Reprint the whole of the data exactly.

*** INPUT MATERIAL Section Begins ***

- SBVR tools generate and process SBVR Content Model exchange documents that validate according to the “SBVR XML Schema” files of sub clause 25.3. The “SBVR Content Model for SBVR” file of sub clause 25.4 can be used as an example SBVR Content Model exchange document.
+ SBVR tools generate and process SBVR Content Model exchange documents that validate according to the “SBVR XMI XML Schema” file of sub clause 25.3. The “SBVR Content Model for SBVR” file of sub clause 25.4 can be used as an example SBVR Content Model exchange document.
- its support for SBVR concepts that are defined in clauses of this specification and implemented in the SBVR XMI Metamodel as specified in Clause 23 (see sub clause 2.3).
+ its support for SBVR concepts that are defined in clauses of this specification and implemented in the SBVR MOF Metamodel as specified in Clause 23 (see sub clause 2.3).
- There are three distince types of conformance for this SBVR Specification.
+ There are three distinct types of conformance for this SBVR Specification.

*** INPUT MATERIAL Section Ends ***

> _WRITTEN REPLY_
- SBVR tools generate and process SBVR Content Model exchange documents that validate according to the “SBVR XML Schema” files of sub clause 25.3. The “SBVR Content Model for SBVR” file of sub clause 25.4 can be used as an example SBVR Content Model exchange document.
+ SBVR tools generate and process SBVR Content Model exchange documents that validate according to the “SBVR XMI XML Schema” file of sub clause 25.3. The “SBVR Content Model for SBVR” file of sub clause 25.4 can be used as an example SBVR Content Model exchange document.
- its support for SBVR concepts that are defined in clauses of this specification and implemented in the SBVR XMI Metamodel as specified in Clause 23 (see sub clause 2.3).
+ its support for SBVR concepts that are defined in clauses of this specification and implemented in the SBVR MOF Metamodel as specified in Clause 23 (see sub clause 2.3).
- There are three distince types of conformance for this SBVR Specification.
+ There are three distinct types of conformance for this SBVR Specification.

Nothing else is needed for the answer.